■ WORK REQUEST:
Write every line below out again, exactly as given, but leave out the pictures.

■ Front-end code change data:
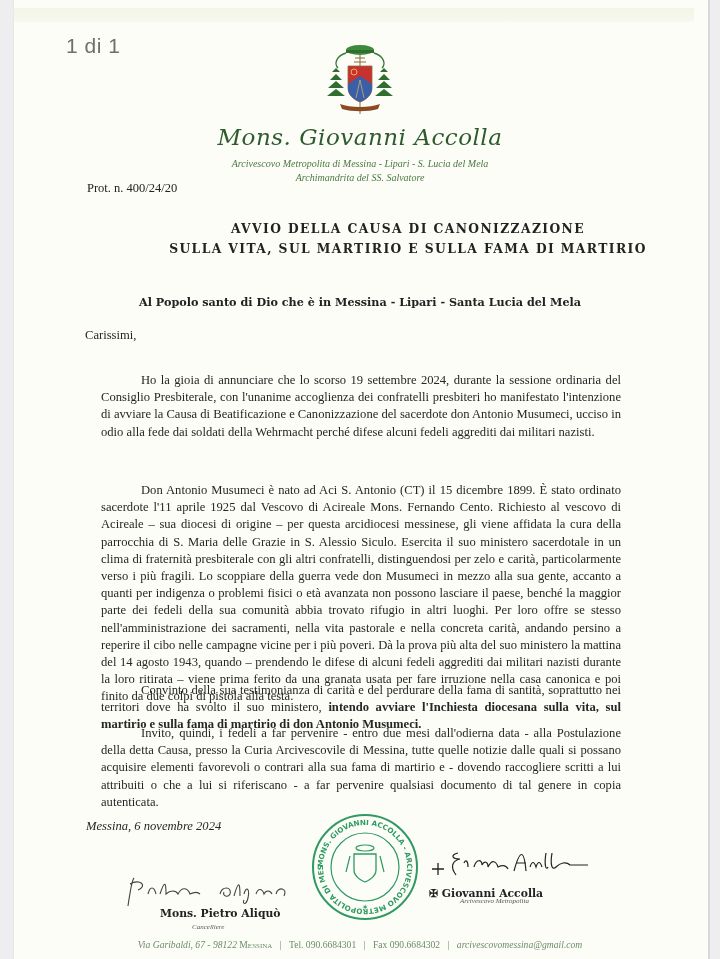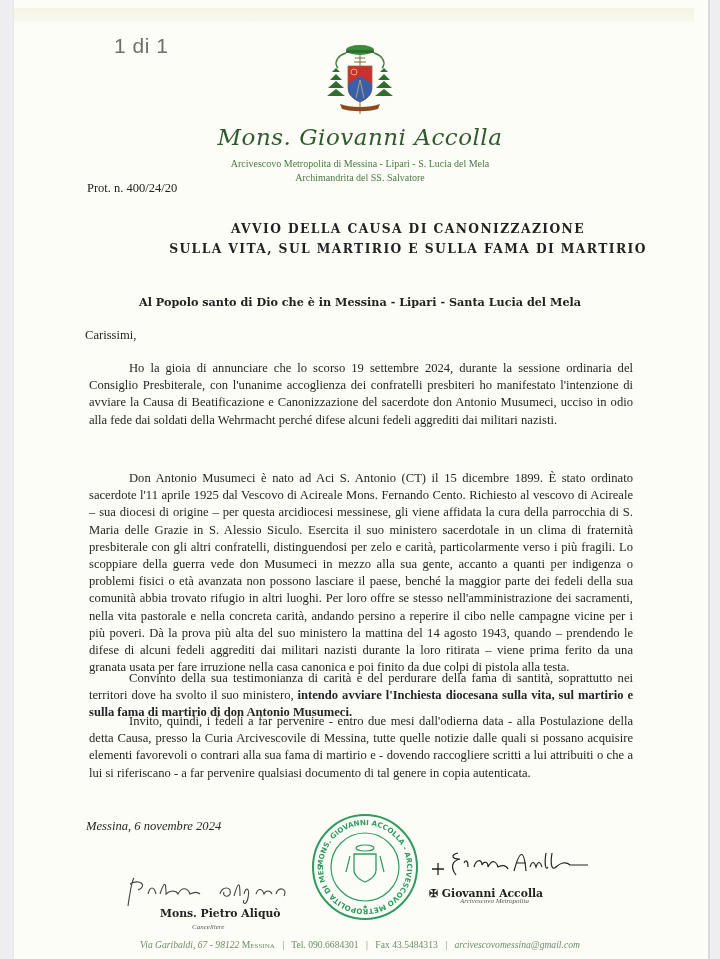"1 di 1" .pagecount { margin-left: 48px -> none }
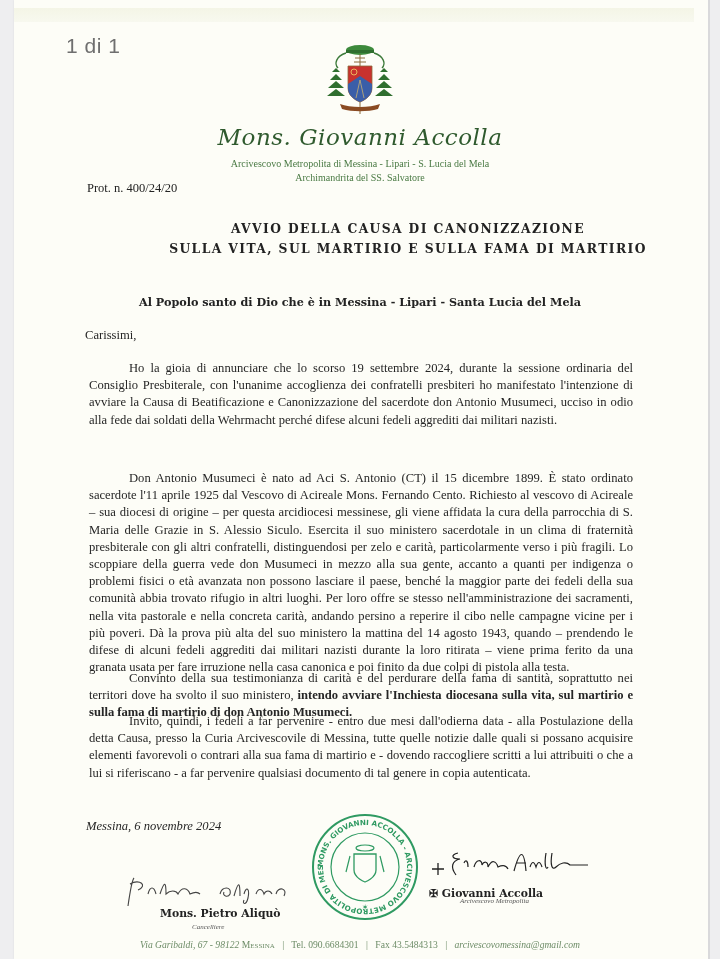"Arcivescovo Metropolita di Messina -" .hdr-sub1, .hdr-sub2 { font-style: none -> italic }
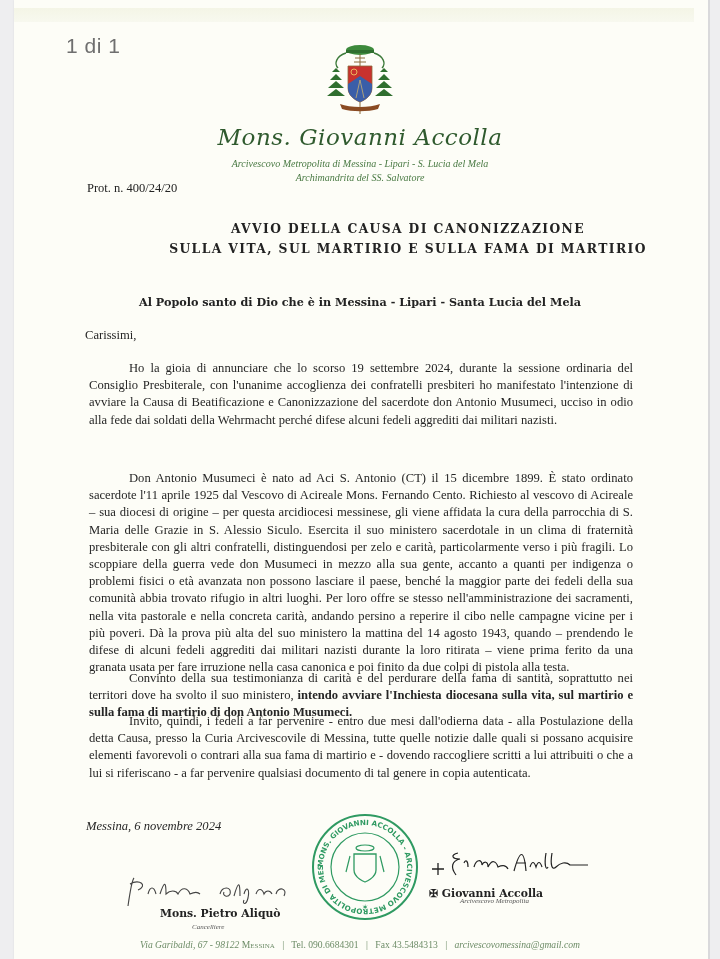"Ho la gioia di annunciare" .body p { margin: 4px -> 16px }
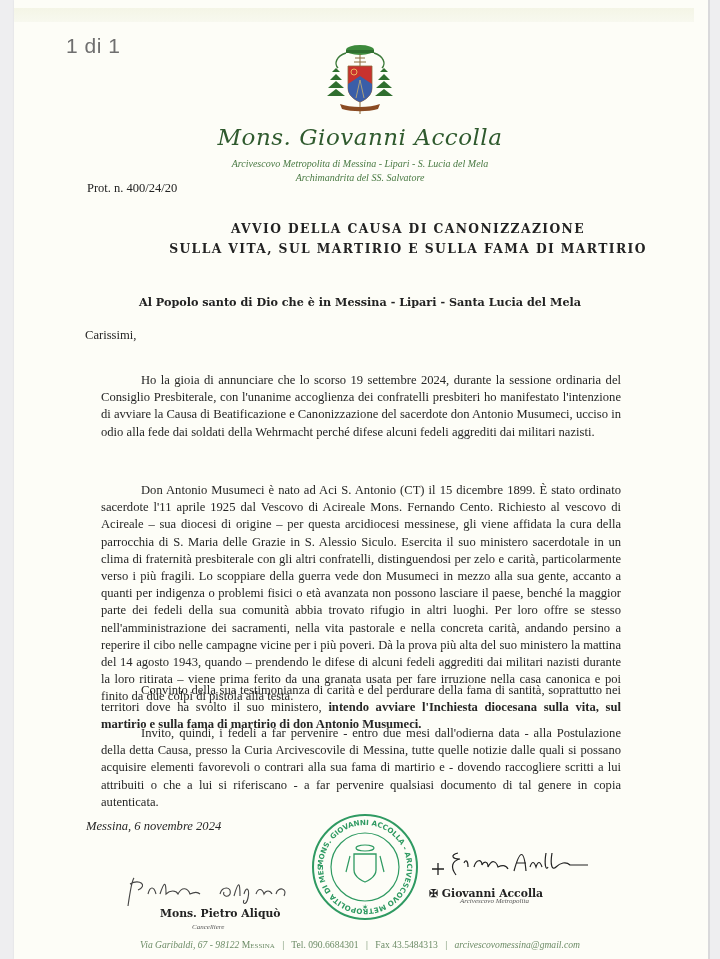"Fax 43.5484313" span { text: 43.5484313 -> 090.6684302 }
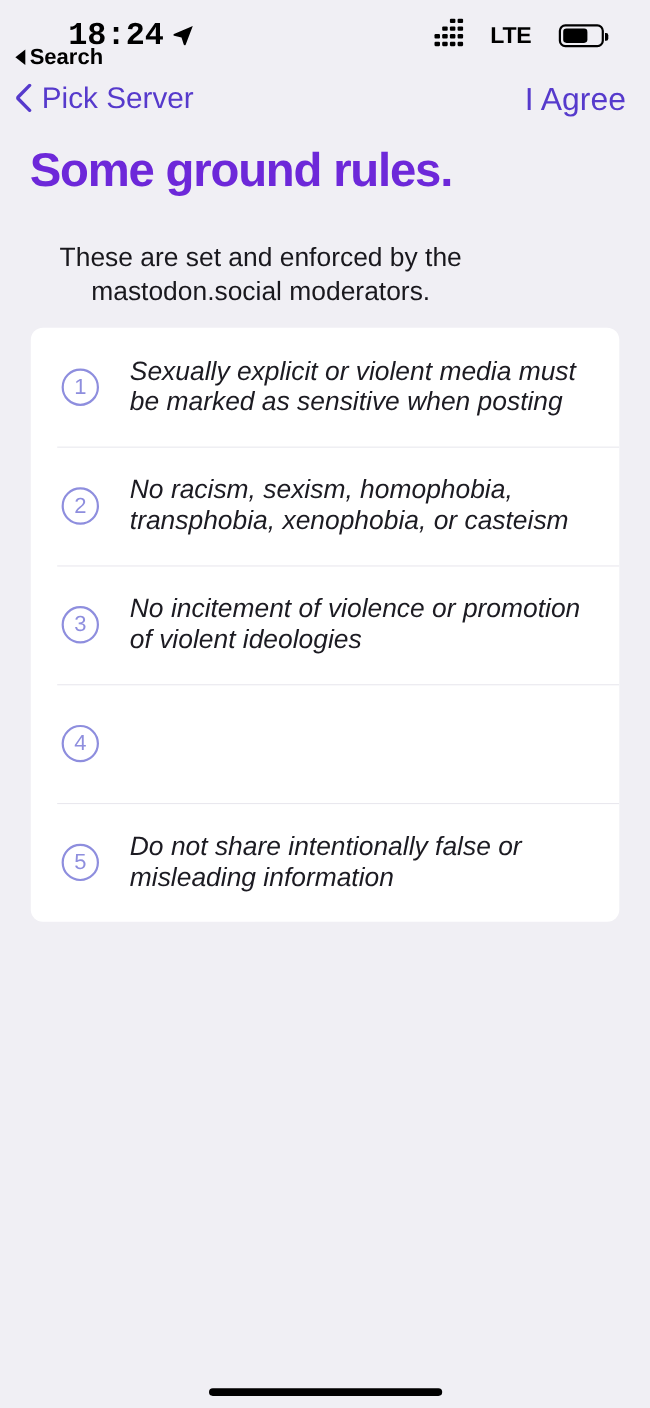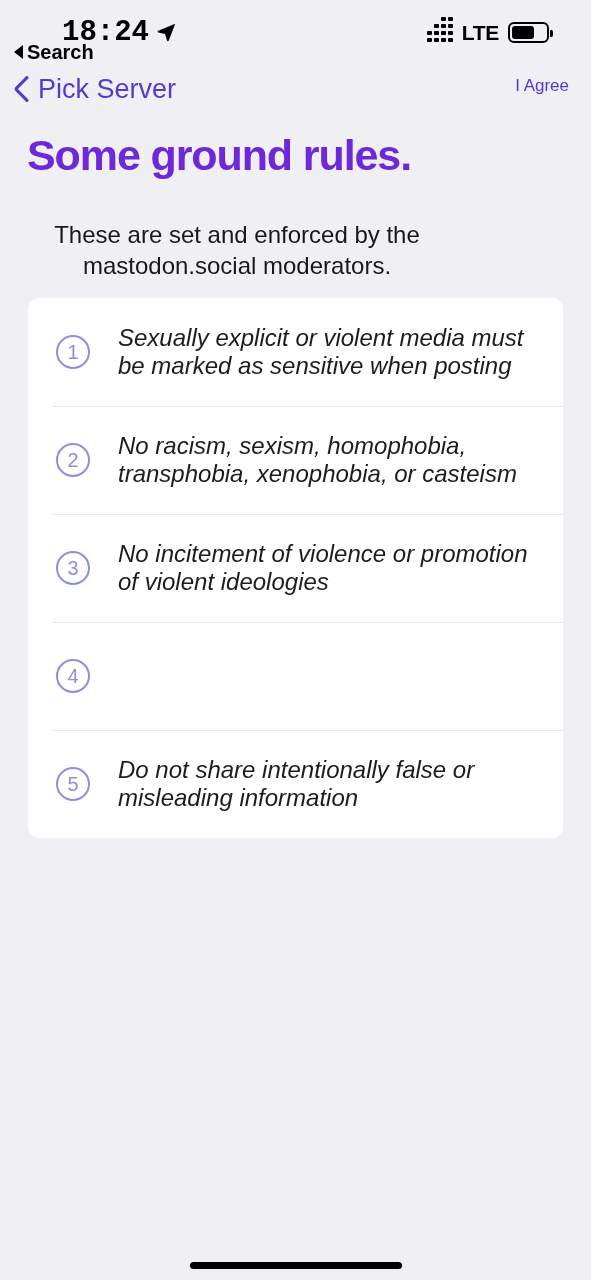"LTE" .status-right { gap: 9px -> 25px }
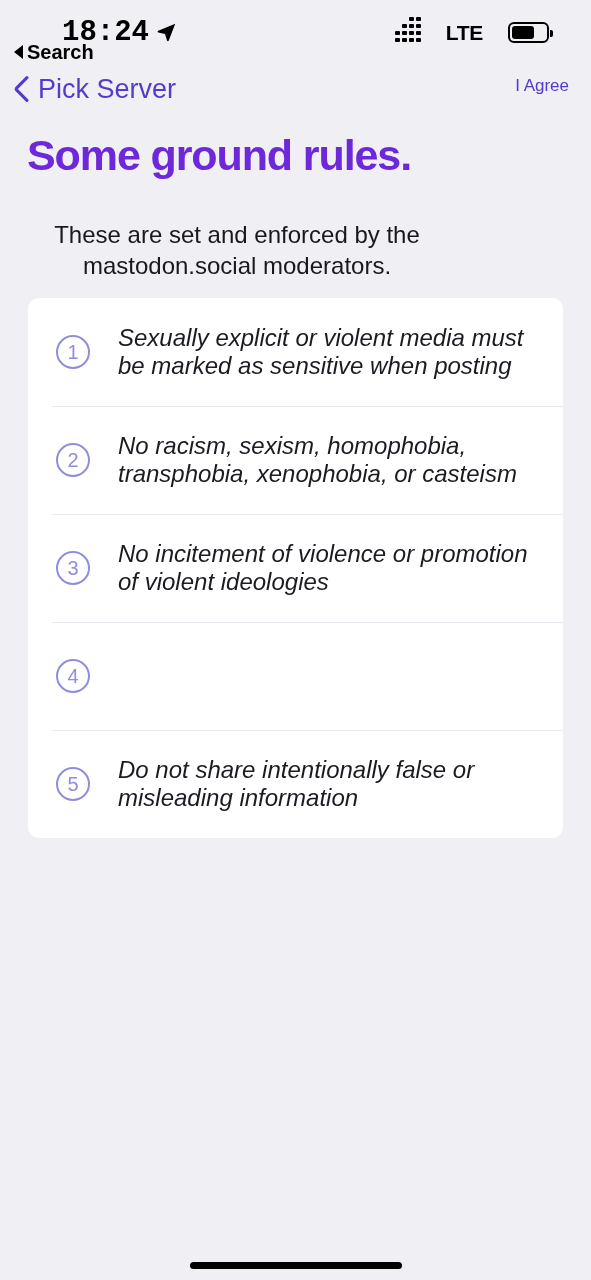"I Agree" .nav-action { font-size: 17px -> 29px }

■ YOUR SOLUTION:
"1 di 1" .pagecount { margin-left: 48px -> none }
"Arcivescovo Metropolita di Messina -" .hdr-sub1, .hdr-sub2 { font-style: none -> italic }
"Ho la gioia di annunciare" .body p { margin: 4px -> 16px }
"Fax 43.5484313" span { text: 43.5484313 -> 090.6684302 }
"LTE" .status-right { gap: 9px -> 25px }
"I Agree" .nav-action { font-size: 17px -> 29px }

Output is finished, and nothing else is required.